Brief
The full data must be written out exactly, with every line included.
------------------------------------------------------------------------
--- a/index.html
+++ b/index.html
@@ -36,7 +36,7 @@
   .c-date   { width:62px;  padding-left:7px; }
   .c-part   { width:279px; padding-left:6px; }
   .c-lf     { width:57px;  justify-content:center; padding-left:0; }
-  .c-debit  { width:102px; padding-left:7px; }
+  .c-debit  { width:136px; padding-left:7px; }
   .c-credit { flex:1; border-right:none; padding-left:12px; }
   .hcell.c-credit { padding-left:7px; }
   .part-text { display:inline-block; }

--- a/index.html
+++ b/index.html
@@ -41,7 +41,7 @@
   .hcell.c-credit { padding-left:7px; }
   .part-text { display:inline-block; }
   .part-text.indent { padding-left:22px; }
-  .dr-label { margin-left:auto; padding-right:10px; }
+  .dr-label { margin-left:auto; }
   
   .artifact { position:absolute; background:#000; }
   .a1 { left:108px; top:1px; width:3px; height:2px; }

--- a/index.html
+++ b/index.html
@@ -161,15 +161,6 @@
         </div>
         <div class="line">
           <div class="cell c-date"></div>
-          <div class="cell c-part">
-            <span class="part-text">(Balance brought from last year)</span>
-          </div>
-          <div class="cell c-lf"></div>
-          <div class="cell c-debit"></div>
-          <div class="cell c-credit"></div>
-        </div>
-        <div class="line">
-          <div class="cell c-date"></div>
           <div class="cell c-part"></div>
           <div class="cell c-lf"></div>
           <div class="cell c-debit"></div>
------------------------------------------------------------------------
The answer
--- a/index.html
+++ b/index.html
@@ -36,7 +36,7 @@
   .c-date   { width:62px;  padding-left:7px; }
   .c-part   { width:279px; padding-left:6px; }
   .c-lf     { width:57px;  justify-content:center; padding-left:0; }
-  .c-debit  { width:102px; padding-left:7px; }
+  .c-debit  { width:136px; padding-left:7px; }
   .c-credit { flex:1; border-right:none; padding-left:12px; }
   .hcell.c-credit { padding-left:7px; }
   .part-text { display:inline-block; }

--- a/index.html
+++ b/index.html
@@ -41,7 +41,7 @@
   .hcell.c-credit { padding-left:7px; }
   .part-text { display:inline-block; }
   .part-text.indent { padding-left:22px; }
-  .dr-label { margin-left:auto; padding-right:10px; }
+  .dr-label { margin-left:auto; }
   
   .artifact { position:absolute; background:#000; }
   .a1 { left:108px; top:1px; width:3px; height:2px; }

--- a/index.html
+++ b/index.html
@@ -161,15 +161,6 @@
         </div>
         <div class="line">
           <div class="cell c-date"></div>
-          <div class="cell c-part">
-            <span class="part-text">(Balance brought from last year)</span>
-          </div>
-          <div class="cell c-lf"></div>
-          <div class="cell c-debit"></div>
-          <div class="cell c-credit"></div>
-        </div>
-        <div class="line">
-          <div class="cell c-date"></div>
           <div class="cell c-part"></div>
           <div class="cell c-lf"></div>
           <div class="cell c-debit"></div>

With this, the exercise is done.